Prompt —
From the entries below, return exactly the lines beginning at the one that contains "[37,669,436,708] Wagner Lockheed" and ending at the one that contains "[37,725,391,764] Original Vintage", both of them included, and only those lines.
Source material below:
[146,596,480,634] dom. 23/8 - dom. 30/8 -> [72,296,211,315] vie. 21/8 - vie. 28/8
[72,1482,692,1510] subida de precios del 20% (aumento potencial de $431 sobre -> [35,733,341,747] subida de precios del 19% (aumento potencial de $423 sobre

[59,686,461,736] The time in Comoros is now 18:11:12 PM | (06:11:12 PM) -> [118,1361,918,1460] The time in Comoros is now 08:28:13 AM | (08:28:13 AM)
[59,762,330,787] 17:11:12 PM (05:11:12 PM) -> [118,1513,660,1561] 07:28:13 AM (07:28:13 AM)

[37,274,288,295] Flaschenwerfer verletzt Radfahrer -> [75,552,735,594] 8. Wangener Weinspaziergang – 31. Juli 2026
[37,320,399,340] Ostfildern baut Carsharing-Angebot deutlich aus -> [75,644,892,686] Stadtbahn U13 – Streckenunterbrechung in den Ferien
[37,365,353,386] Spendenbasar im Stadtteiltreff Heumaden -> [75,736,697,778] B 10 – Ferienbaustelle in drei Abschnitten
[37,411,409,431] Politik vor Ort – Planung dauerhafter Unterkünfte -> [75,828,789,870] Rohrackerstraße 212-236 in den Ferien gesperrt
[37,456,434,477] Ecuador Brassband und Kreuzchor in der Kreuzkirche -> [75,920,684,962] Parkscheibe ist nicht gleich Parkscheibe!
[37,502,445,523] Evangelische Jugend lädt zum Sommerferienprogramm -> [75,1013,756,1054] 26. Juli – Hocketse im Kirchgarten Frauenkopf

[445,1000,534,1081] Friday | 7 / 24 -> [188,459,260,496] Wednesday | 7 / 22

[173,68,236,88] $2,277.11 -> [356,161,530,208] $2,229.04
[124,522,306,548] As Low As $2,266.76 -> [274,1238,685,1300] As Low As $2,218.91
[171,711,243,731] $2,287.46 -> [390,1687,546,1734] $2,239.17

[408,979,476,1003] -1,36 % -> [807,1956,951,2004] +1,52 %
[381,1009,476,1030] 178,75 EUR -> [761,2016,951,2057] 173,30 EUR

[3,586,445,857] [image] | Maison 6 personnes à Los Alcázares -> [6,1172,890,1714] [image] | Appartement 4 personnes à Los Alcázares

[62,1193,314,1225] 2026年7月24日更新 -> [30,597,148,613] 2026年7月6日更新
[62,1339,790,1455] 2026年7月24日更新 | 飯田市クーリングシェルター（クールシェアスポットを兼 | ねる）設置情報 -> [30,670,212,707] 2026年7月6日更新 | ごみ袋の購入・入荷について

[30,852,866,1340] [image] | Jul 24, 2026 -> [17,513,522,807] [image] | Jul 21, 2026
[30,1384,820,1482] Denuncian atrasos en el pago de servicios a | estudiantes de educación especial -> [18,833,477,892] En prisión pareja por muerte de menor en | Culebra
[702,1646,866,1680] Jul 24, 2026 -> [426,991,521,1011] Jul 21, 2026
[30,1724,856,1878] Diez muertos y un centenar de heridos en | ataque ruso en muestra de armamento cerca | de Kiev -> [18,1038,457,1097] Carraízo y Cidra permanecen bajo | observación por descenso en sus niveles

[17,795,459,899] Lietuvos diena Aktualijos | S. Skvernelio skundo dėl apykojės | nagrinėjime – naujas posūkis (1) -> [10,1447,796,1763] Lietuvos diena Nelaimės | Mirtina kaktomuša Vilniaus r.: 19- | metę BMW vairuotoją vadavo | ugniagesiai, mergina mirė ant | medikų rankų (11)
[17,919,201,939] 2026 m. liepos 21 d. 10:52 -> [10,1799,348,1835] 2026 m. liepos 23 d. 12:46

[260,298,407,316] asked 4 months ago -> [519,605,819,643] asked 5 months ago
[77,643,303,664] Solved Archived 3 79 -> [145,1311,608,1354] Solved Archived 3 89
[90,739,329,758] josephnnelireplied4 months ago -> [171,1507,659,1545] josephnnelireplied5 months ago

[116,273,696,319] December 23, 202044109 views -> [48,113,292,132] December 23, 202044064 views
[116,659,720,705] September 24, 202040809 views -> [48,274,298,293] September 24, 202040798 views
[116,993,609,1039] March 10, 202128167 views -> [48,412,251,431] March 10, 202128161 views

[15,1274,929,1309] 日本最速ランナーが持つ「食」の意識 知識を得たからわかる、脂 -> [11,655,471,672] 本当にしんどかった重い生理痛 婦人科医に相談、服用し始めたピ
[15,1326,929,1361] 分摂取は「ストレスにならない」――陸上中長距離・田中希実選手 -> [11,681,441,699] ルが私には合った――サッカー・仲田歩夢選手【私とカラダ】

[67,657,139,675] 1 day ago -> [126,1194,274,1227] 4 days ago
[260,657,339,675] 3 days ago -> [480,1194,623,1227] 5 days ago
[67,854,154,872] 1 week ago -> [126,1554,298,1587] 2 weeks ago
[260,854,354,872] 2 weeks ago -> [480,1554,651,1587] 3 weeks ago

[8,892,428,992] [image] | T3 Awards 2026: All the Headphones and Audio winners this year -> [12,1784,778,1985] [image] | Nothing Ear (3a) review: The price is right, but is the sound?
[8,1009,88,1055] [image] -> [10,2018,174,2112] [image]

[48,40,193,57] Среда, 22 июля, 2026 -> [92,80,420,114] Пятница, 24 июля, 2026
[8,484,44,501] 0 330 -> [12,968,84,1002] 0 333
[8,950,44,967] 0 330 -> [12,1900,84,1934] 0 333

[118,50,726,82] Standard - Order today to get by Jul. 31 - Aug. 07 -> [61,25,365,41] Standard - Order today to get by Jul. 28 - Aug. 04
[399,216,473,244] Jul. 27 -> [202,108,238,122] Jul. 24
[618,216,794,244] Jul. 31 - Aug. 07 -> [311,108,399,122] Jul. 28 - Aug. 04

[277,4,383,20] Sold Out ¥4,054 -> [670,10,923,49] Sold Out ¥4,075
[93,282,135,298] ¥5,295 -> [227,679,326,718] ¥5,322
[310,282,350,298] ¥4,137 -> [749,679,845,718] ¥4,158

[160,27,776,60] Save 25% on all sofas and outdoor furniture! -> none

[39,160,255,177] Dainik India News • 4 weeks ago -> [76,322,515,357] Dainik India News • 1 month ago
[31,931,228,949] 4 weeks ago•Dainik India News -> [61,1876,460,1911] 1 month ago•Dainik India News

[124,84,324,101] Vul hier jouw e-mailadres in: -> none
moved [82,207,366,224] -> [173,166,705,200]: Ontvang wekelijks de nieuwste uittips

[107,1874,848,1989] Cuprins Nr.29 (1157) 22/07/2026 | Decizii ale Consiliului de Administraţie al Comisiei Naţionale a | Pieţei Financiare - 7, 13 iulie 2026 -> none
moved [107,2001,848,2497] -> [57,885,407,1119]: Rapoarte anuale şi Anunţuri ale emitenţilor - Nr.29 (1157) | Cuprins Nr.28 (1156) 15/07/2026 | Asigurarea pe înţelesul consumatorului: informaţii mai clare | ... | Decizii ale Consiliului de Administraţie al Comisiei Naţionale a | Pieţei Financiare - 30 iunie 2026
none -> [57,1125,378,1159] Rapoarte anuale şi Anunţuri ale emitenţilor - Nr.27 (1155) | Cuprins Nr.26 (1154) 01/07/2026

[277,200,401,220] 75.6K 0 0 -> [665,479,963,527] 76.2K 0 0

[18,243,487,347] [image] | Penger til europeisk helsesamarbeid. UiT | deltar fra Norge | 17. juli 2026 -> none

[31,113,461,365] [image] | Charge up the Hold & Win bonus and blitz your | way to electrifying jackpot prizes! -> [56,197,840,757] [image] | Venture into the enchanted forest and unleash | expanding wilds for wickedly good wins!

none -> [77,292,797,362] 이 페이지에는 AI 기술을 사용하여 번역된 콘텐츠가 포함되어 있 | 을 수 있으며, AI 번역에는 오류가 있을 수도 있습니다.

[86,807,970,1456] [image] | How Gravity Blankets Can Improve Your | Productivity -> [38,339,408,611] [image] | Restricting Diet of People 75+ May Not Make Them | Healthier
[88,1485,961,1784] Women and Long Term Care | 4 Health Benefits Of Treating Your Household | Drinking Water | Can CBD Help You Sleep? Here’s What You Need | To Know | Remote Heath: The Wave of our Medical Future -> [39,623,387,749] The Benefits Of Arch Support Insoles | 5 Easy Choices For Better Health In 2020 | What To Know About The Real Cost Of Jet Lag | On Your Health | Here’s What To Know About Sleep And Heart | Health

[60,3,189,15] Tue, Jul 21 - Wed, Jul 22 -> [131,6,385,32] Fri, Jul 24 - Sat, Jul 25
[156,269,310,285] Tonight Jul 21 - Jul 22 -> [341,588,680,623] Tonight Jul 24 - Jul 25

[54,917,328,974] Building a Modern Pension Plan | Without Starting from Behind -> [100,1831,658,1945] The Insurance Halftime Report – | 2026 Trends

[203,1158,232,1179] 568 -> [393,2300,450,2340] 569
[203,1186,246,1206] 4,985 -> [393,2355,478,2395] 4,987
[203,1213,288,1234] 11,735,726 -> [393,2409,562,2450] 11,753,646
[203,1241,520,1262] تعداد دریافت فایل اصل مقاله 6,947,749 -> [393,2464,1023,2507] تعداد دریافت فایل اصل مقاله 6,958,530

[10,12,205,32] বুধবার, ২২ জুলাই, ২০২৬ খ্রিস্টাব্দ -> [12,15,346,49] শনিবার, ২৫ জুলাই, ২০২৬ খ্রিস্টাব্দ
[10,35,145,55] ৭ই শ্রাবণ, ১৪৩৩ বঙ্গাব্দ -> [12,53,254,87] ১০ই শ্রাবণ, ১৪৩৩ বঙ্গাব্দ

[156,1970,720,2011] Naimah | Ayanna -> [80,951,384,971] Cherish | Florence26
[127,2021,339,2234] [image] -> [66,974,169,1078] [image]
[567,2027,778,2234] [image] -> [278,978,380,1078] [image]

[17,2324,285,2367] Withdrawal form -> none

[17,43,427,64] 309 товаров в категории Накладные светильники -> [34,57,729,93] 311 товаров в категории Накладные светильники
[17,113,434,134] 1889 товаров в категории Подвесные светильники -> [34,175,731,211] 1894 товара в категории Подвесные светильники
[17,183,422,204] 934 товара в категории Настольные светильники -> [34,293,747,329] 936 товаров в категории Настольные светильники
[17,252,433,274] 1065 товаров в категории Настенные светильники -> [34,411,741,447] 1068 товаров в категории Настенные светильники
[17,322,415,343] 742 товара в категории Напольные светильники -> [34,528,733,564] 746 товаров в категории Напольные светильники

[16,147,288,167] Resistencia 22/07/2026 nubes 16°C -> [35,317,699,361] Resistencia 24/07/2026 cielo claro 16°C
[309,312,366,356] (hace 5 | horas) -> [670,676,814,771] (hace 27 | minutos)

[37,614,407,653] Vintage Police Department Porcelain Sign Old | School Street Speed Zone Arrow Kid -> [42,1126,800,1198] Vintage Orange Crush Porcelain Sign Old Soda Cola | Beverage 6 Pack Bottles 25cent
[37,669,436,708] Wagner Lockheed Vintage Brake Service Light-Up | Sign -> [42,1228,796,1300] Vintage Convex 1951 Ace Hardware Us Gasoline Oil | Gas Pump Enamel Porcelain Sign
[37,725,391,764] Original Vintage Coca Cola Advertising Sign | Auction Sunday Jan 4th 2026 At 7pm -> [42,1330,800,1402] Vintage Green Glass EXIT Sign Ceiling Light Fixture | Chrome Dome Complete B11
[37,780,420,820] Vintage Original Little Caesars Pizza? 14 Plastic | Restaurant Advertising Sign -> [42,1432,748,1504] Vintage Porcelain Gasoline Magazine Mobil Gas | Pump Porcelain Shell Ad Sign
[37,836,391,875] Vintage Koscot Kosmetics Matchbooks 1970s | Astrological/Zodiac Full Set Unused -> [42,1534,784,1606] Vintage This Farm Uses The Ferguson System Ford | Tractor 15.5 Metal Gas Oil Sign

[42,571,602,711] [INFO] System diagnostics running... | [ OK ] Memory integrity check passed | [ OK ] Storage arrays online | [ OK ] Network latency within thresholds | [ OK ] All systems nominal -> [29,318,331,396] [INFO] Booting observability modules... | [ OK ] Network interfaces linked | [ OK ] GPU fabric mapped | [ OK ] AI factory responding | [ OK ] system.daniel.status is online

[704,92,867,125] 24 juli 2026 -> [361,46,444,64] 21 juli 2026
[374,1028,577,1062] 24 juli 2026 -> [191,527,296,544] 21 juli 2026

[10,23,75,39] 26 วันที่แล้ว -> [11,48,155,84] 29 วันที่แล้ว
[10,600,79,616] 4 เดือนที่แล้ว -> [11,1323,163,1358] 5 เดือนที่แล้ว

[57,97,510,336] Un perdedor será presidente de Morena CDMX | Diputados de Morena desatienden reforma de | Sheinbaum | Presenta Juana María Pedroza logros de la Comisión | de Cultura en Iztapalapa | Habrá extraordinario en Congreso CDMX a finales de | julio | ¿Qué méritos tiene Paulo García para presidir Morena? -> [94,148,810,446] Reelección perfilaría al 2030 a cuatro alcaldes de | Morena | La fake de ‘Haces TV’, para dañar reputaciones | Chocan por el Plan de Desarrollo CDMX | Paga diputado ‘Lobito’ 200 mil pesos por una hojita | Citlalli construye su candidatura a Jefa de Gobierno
End of Source material.
Solution —
[37,669,436,708] Wagner Lockheed Vintage Brake Service Light-Up | Sign -> [42,1228,796,1300] Vintage Convex 1951 Ace Hardware Us Gasoline Oil | Gas Pump Enamel Porcelain Sign
[37,725,391,764] Original Vintage Coca Cola Advertising Sign | Auction Sunday Jan 4th 2026 At 7pm -> [42,1330,800,1402] Vintage Green Glass EXIT Sign Ceiling Light Fixture | Chrome Dome Complete B11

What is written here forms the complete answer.